Web document revisions:
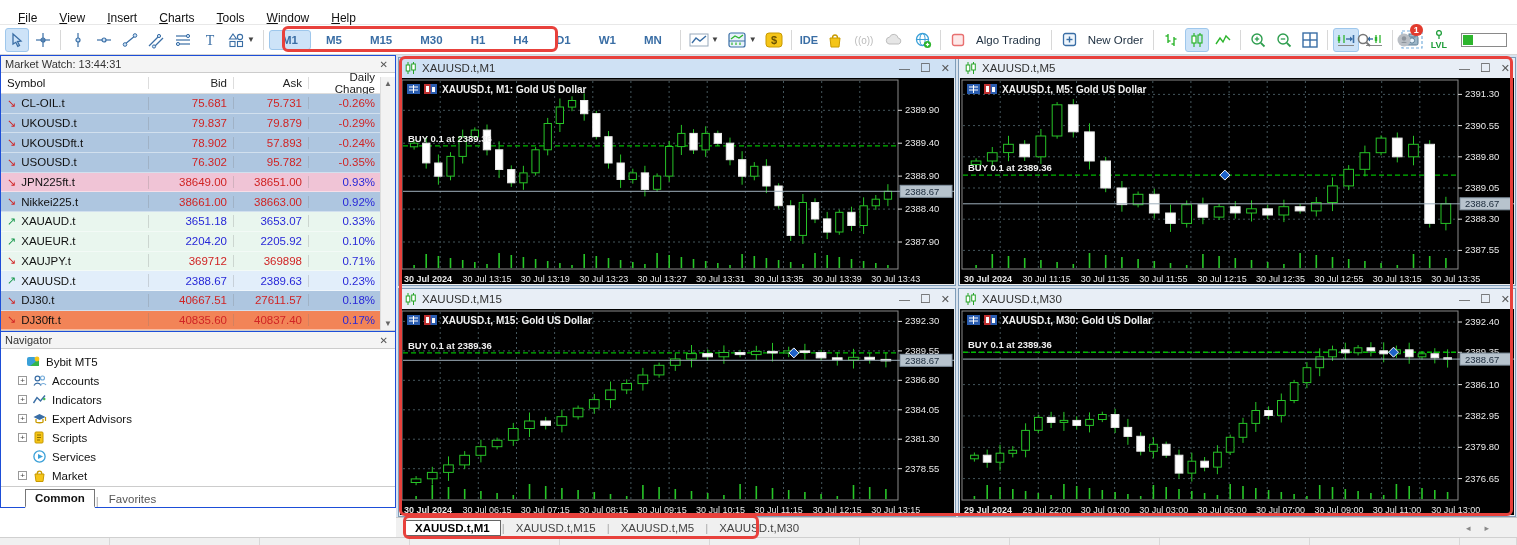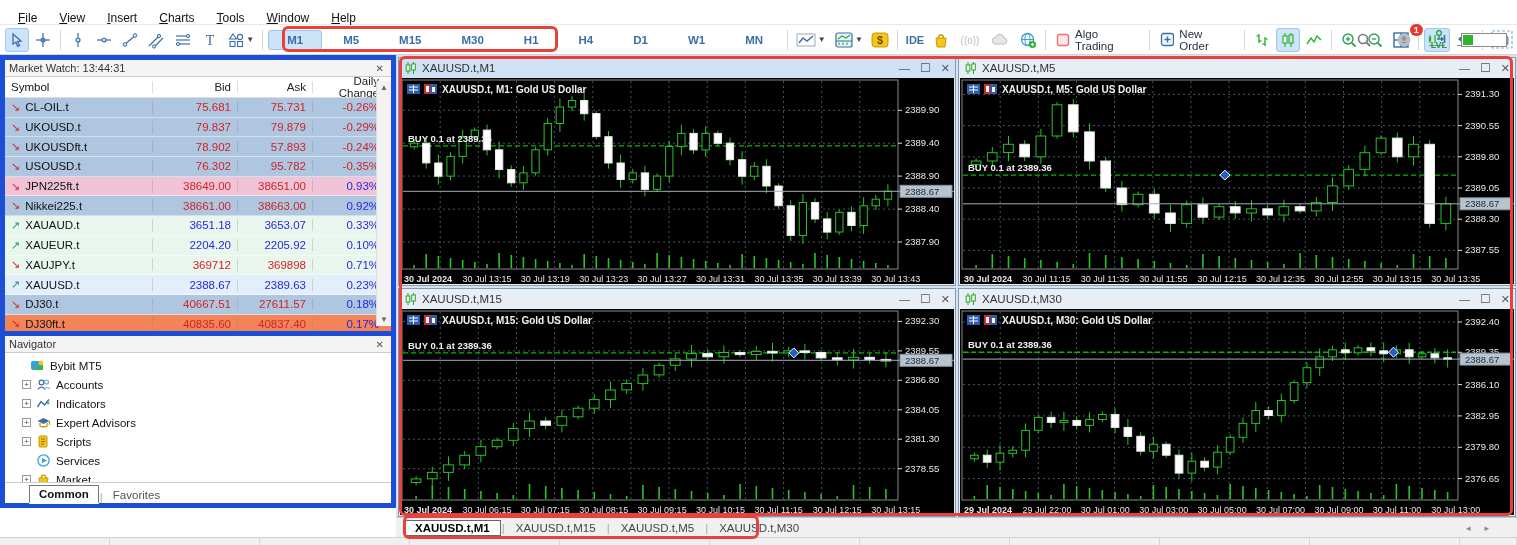--- a/index.html
+++ b/index.html
@@ -19,7 +19,7 @@
   .tb-btn.sel { background:#cde3f8; border-color:#9ec7ec; }
   .tb-btn svg { display:block; }
   .tb-text { font-size:11.5px; color:#234; padding:0 4px; display:flex; align-items:center; gap:5px;}
-  .tf-btn { font-size:11.5px; font-weight:bold; color:#3a6ea5; padding:3px 18px; border-radius:3px; border:1px solid transparent; margin:0 1px;}
+  .tf-btn { font-size:11.5px; font-weight:bold; color:#3a6ea5; padding:3px 12px; border-radius:3px; border:1px solid transparent; margin:0 1px;}
   .tf-btn.sel { background:#cde3f8; border-color:#9ec7ec; }
   .dd-arrow { font-size:8px; color:#444; margin-left:2px; }
   .toolbar-right { position:absolute; right:10px; top:25px; height:30px; display:flex; align-items:center; gap:14px; }

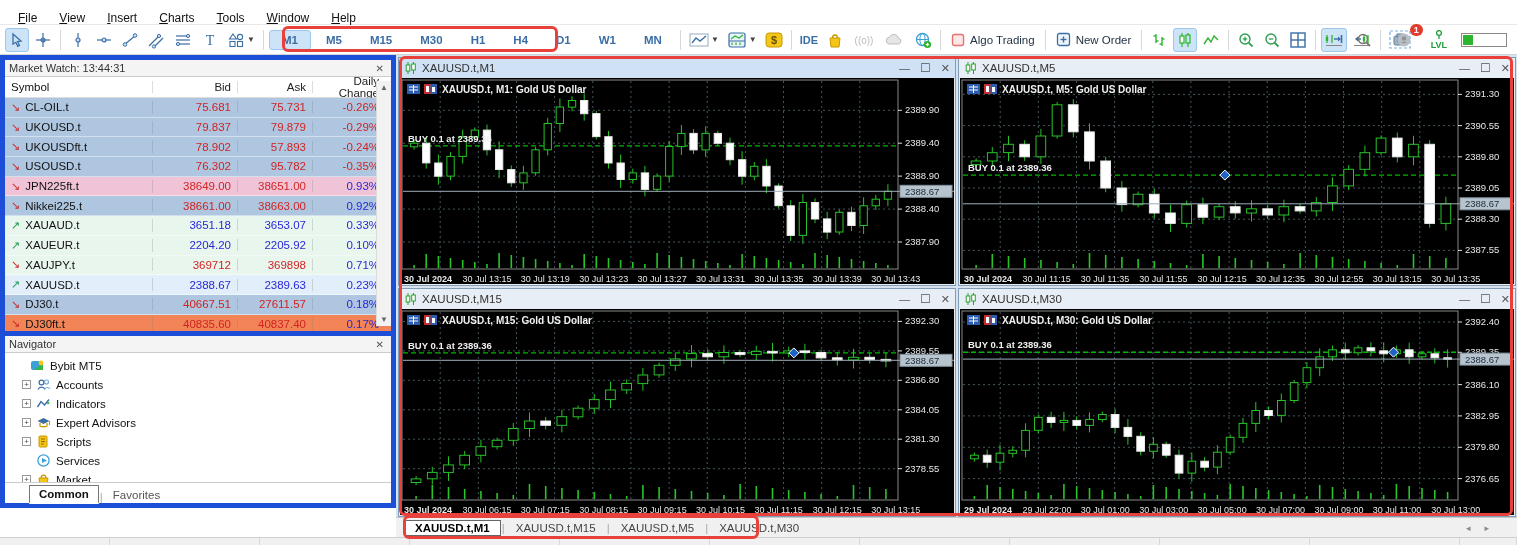--- a/index.html
+++ b/index.html
@@ -18,7 +18,7 @@
   .tb-btn { height:24px; min-width:24px; display:flex; align-items:center; justify-content:center; border-radius:3px; margin:0 1px; border:1px solid transparent; padding:0 2px; }
   .tb-btn.sel { background:#cde3f8; border-color:#9ec7ec; }
   .tb-btn svg { display:block; }
-  .tb-text { font-size:11.5px; color:#234; padding:0 4px; display:flex; align-items:center; gap:5px;}
+  .tb-text { font-size:11.5px; color:#234; padding:0 4px; display:flex; align-items:center; gap:11px;}
   .tf-btn { font-size:11.5px; font-weight:bold; color:#3a6ea5; padding:3px 12px; border-radius:3px; border:1px solid transparent; margin:0 1px;}
   .tf-btn.sel { background:#cde3f8; border-color:#9ec7ec; }
   .dd-arrow { font-size:8px; color:#444; margin-left:2px; }

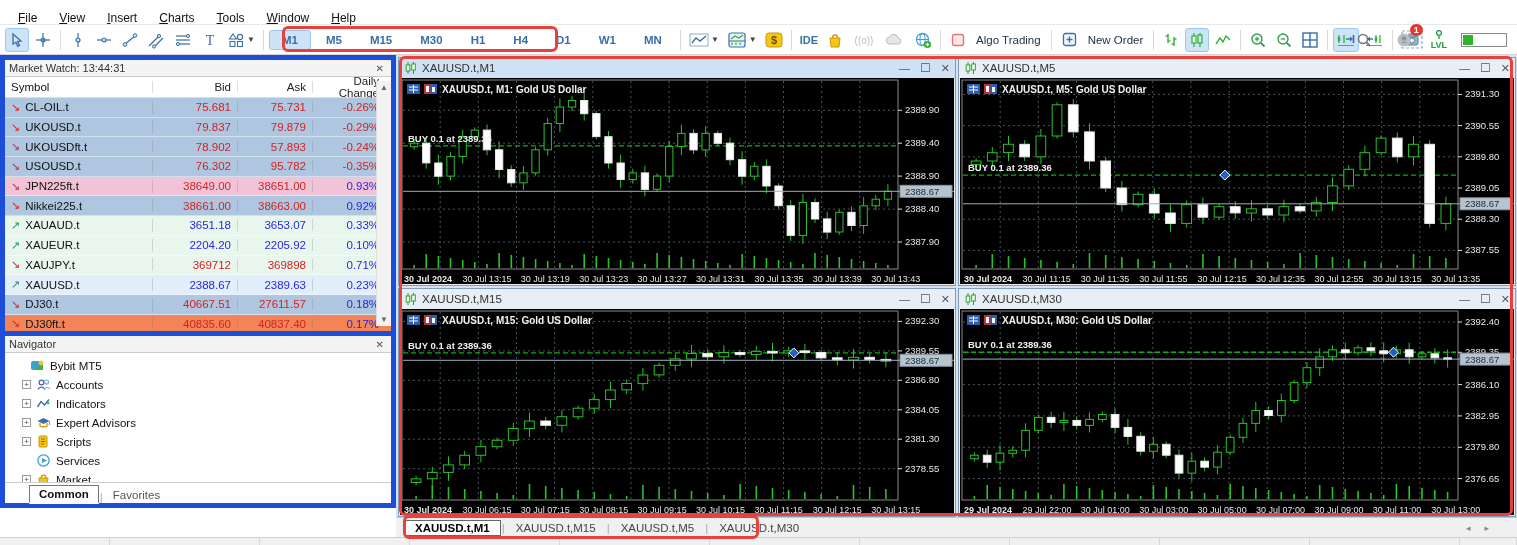--- a/index.html
+++ b/index.html
@@ -29,7 +29,7 @@
   .battery .fill { position:absolute; left:1px; top:1px; bottom:1px; width:10px; background:#2db52d; }
 
   
-  .panel { position:absolute; border:5px solid #1d4ed8; background:#fff; }
+  .panel { position:absolute; border:1px solid #1d4ed8; background:#fff; }
   .panel-title { height:17px; background:#f4f4f4; border-bottom:1px solid #ccc; font-size:11px; color:#333; display:flex; align-items:center; padding:0 4px; justify-content:space-between; }
   .panel-close { color:#555; font-size:10px; padding:0 3px; }
   #market-watch { left:0; top:55px; width:396px; height:276px; }

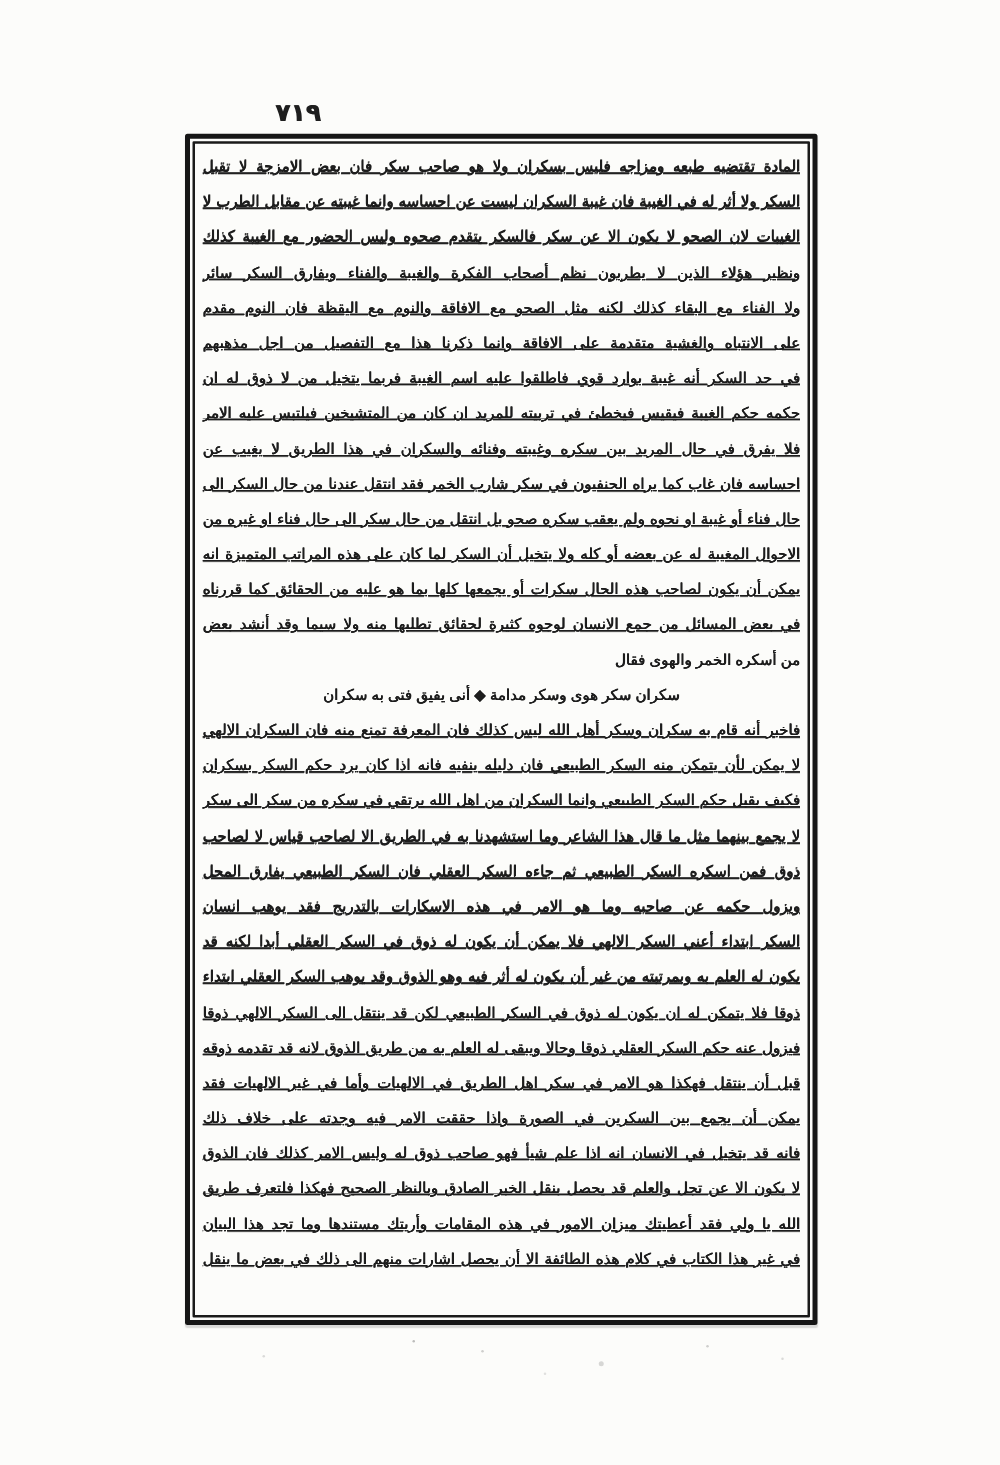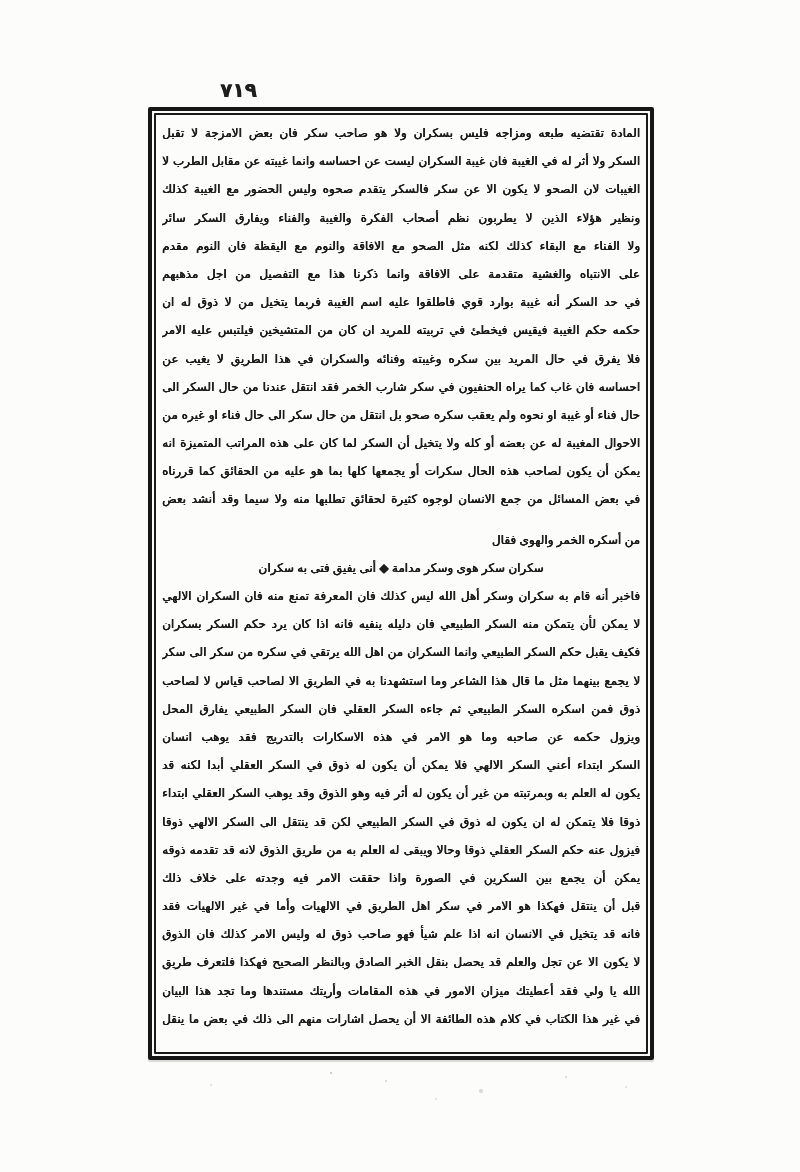--- a/index.html
+++ b/index.html
@@ -62,7 +62,7 @@
     overflow: hidden;
     white-space: normal;
   }
-  .s-j { text-align: justify; text-align-last: justify; }
+  .s-j { text-align: justify; text-align-last: justify; text-decoration: underline; }
   .s-e { text-align: left;  text-align-last: right; margin-top: 12px; }
   .s-v { text-align: center; text-align-last: center; }
   

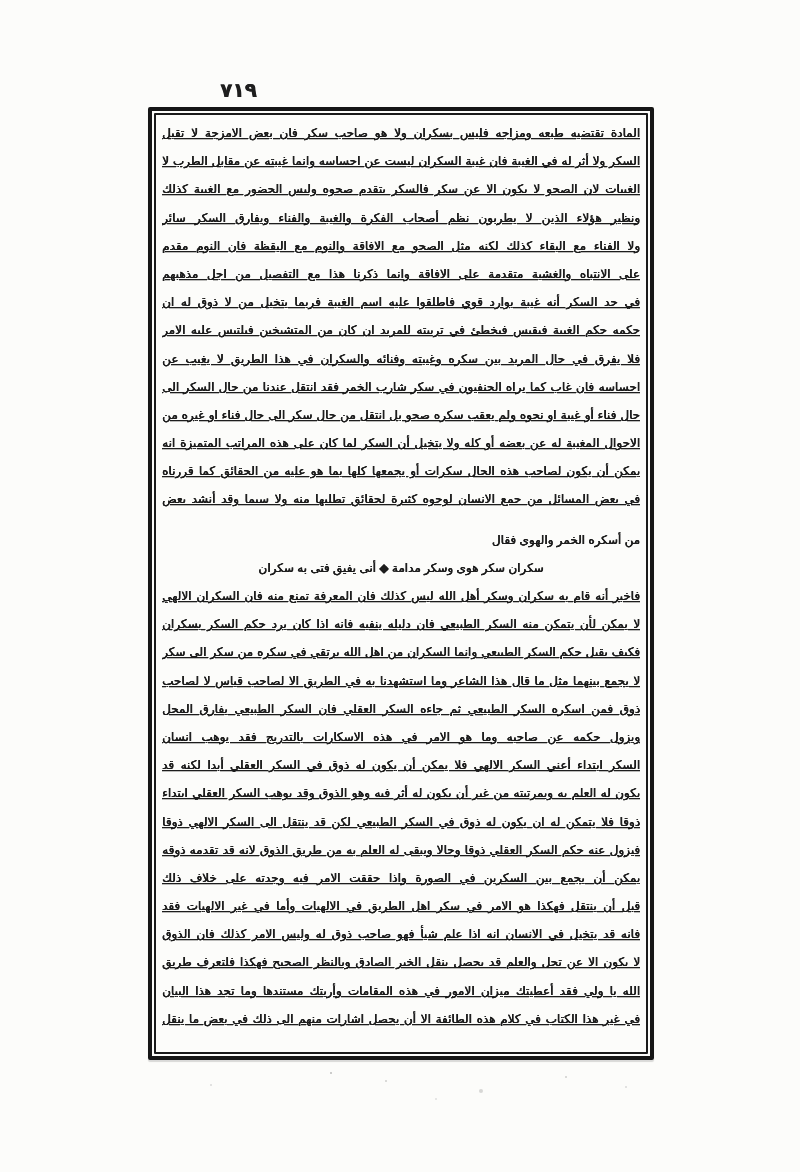--- a/index.html
+++ b/index.html
@@ -63,7 +63,7 @@
     white-space: normal;
   }
   .s-j { text-align: justify; text-align-last: justify; text-decoration: underline; }
-  .s-e { text-align: left;  text-align-last: right; margin-top: 12px; }
+  .s-e { text-align: left;  text-align-last: right; }
   .s-v { text-align: center; text-align-last: center; }
   
   .specks {

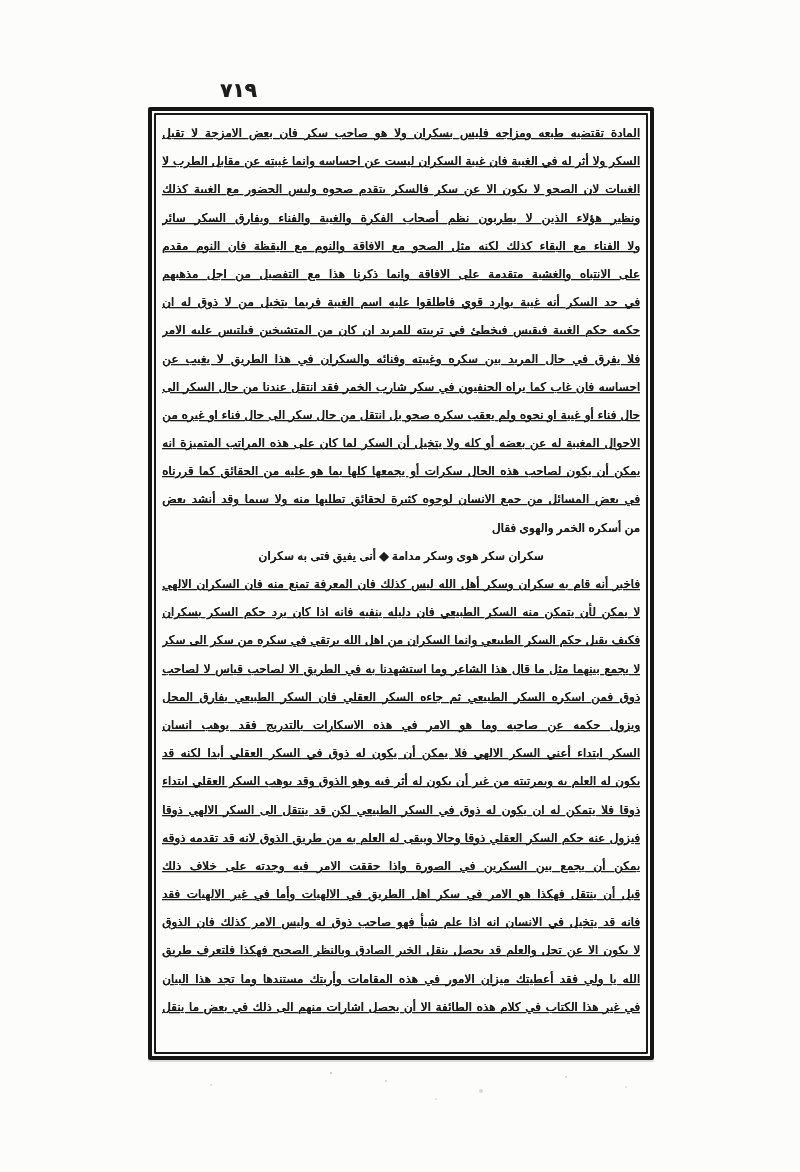--- a/index.html
+++ b/index.html
@@ -119,8 +119,8 @@
           <div class="line s-j">يكون له العلم به وبمرتبته من غير أن يكون له أثر فيه وهو الذوق وقد يوهب السكر العقلي ابتداء</div>
           <div class="line s-j">ذوقا فلا يتمكن له ان يكون له ذوق في السكر الطبيعي لكن قد ينتقل الى السكر الالهي ذوقا</div>
           <div class="line s-j">فيزول عنه حكم السكر العقلي ذوقا وحالا ويبقى له العلم به من طريق الذوق لانه قد تقدمه ذوقه</div>
+          <div class="line s-j">قبل أن ينتقل فهكذا هو الامر في سكر اهل الطريق في الالهيات وأما في غير الالهيات فقد</div>
           <div class="line s-j">يمكن أن يجمع بين السكرين في الصورة واذا حققت الامر فيه وجدته على خلاف ذلك</div>
-          <div class="line s-j">قبل أن ينتقل فهكذا هو الامر في سكر اهل الطريق في الالهيات وأما في غير الالهيات فقد</div>
           <div class="line s-j">فانه قد يتخيل في الانسان انه اذا علم شيأ فهو صاحب ذوق له وليس الامر كذلك فان الذوق</div>
           <div class="line s-j">لا يكون الا عن تجل والعلم قد يحصل بنقل الخبر الصادق وبالنظر الصحيح فهكذا فلتعرف طريق</div>
           <div class="line s-j">الله يا ولي فقد أعطيتك ميزان الامور في هذه المقامات وأريتك مستندها وما تجد هذا البيان</div>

**AIM OF THE TASK**:
Since the pictures don't belong in the copy, copy only the rest of the entries above exactly.

**PROBLEM SOLUTION**:
--- a/index.html
+++ b/index.html
@@ -19,7 +19,7 @@
   .tb-btn.sel { background:#cde3f8; border-color:#9ec7ec; }
   .tb-btn svg { display:block; }
   .tb-text { font-size:11.5px; color:#234; padding:0 4px; display:flex; align-items:center; gap:5px;}
-  .tf-btn { font-size:11.5px; font-weight:bold; color:#3a6ea5; padding:3px 18px; border-radius:3px; border:1px solid transparent; margin:0 1px;}
+  .tf-btn { font-size:11.5px; font-weight:bold; color:#3a6ea5; padding:3px 12px; border-radius:3px; border:1px solid transparent; margin:0 1px;}
   .tf-btn.sel { background:#cde3f8; border-color:#9ec7ec; }
   .dd-arrow { font-size:8px; color:#444; margin-left:2px; }
   .toolbar-right { position:absolute; right:10px; top:25px; height:30px; display:flex; align-items:center; gap:14px; }

--- a/index.html
+++ b/index.html
@@ -18,7 +18,7 @@
   .tb-btn { height:24px; min-width:24px; display:flex; align-items:center; justify-content:center; border-radius:3px; margin:0 1px; border:1px solid transparent; padding:0 2px; }
   .tb-btn.sel { background:#cde3f8; border-color:#9ec7ec; }
   .tb-btn svg { display:block; }
-  .tb-text { font-size:11.5px; color:#234; padding:0 4px; display:flex; align-items:center; gap:5px;}
+  .tb-text { font-size:11.5px; color:#234; padding:0 4px; display:flex; align-items:center; gap:11px;}
   .tf-btn { font-size:11.5px; font-weight:bold; color:#3a6ea5; padding:3px 12px; border-radius:3px; border:1px solid transparent; margin:0 1px;}
   .tf-btn.sel { background:#cde3f8; border-color:#9ec7ec; }
   .dd-arrow { font-size:8px; color:#444; margin-left:2px; }

--- a/index.html
+++ b/index.html
@@ -29,7 +29,7 @@
   .battery .fill { position:absolute; left:1px; top:1px; bottom:1px; width:10px; background:#2db52d; }
 
   
-  .panel { position:absolute; border:5px solid #1d4ed8; background:#fff; }
+  .panel { position:absolute; border:1px solid #1d4ed8; background:#fff; }
   .panel-title { height:17px; background:#f4f4f4; border-bottom:1px solid #ccc; font-size:11px; color:#333; display:flex; align-items:center; padding:0 4px; justify-content:space-between; }
   .panel-close { color:#555; font-size:10px; padding:0 3px; }
   #market-watch { left:0; top:55px; width:396px; height:276px; }

--- a/index.html
+++ b/index.html
@@ -62,7 +62,7 @@
     overflow: hidden;
     white-space: normal;
   }
-  .s-j { text-align: justify; text-align-last: justify; }
+  .s-j { text-align: justify; text-align-last: justify; text-decoration: underline; }
   .s-e { text-align: left;  text-align-last: right; margin-top: 12px; }
   .s-v { text-align: center; text-align-last: center; }
   

--- a/index.html
+++ b/index.html
@@ -63,7 +63,7 @@
     white-space: normal;
   }
   .s-j { text-align: justify; text-align-last: justify; text-decoration: underline; }
-  .s-e { text-align: left;  text-align-last: right; margin-top: 12px; }
+  .s-e { text-align: left;  text-align-last: right; }
   .s-v { text-align: center; text-align-last: center; }
   
   .specks {

--- a/index.html
+++ b/index.html
@@ -119,8 +119,8 @@
           <div class="line s-j">يكون له العلم به وبمرتبته من غير أن يكون له أثر فيه وهو الذوق وقد يوهب السكر العقلي ابتداء</div>
           <div class="line s-j">ذوقا فلا يتمكن له ان يكون له ذوق في السكر الطبيعي لكن قد ينتقل الى السكر الالهي ذوقا</div>
           <div class="line s-j">فيزول عنه حكم السكر العقلي ذوقا وحالا ويبقى له العلم به من طريق الذوق لانه قد تقدمه ذوقه</div>
+          <div class="line s-j">قبل أن ينتقل فهكذا هو الامر في سكر اهل الطريق في الالهيات وأما في غير الالهيات فقد</div>
           <div class="line s-j">يمكن أن يجمع بين السكرين في الصورة واذا حققت الامر فيه وجدته على خلاف ذلك</div>
-          <div class="line s-j">قبل أن ينتقل فهكذا هو الامر في سكر اهل الطريق في الالهيات وأما في غير الالهيات فقد</div>
           <div class="line s-j">فانه قد يتخيل في الانسان انه اذا علم شيأ فهو صاحب ذوق له وليس الامر كذلك فان الذوق</div>
           <div class="line s-j">لا يكون الا عن تجل والعلم قد يحصل بنقل الخبر الصادق وبالنظر الصحيح فهكذا فلتعرف طريق</div>
           <div class="line s-j">الله يا ولي فقد أعطيتك ميزان الامور في هذه المقامات وأريتك مستندها وما تجد هذا البيان</div>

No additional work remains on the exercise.